Nothing but the lines from the one with "shipping: 7.67 -> 2.90" through the final line of the entries below should be written out, each exactly as given.

◆ ◆ ◆ ◆

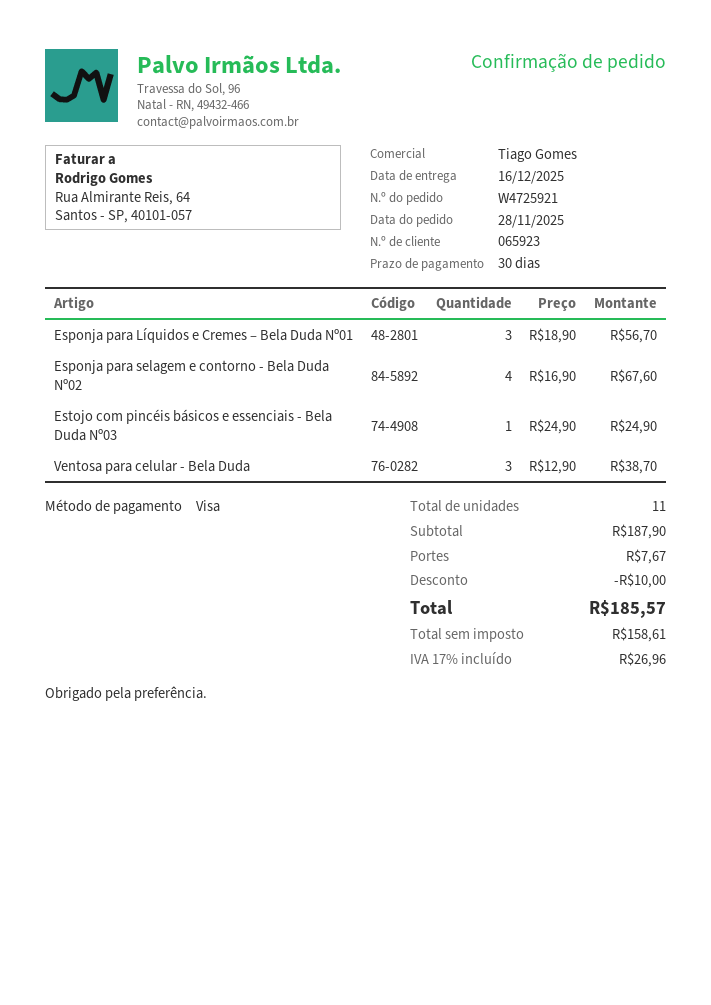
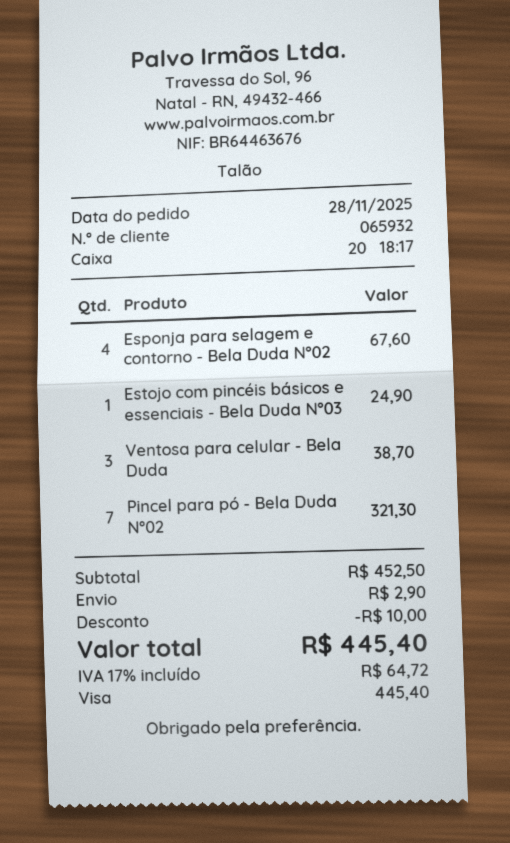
customer number: 065923 -> 065932
Esponja para Líquidos e Cremes – Bela Duda Nº01: 3 for 56.70 -> none
Pincel para pó - Bela Duda Nº02: none -> 7 for 321.30
subtotal: 187.90 -> 452.50
shipping: 7.67 -> 2.90
tax: 17% = 26.96 -> 17% = 64.72
total: 185.57 -> 445.40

◆ ◆ ◆ ◆

* **Your solution**:
shipping: 7.67 -> 2.90
tax: 17% = 26.96 -> 17% = 64.72
total: 185.57 -> 445.40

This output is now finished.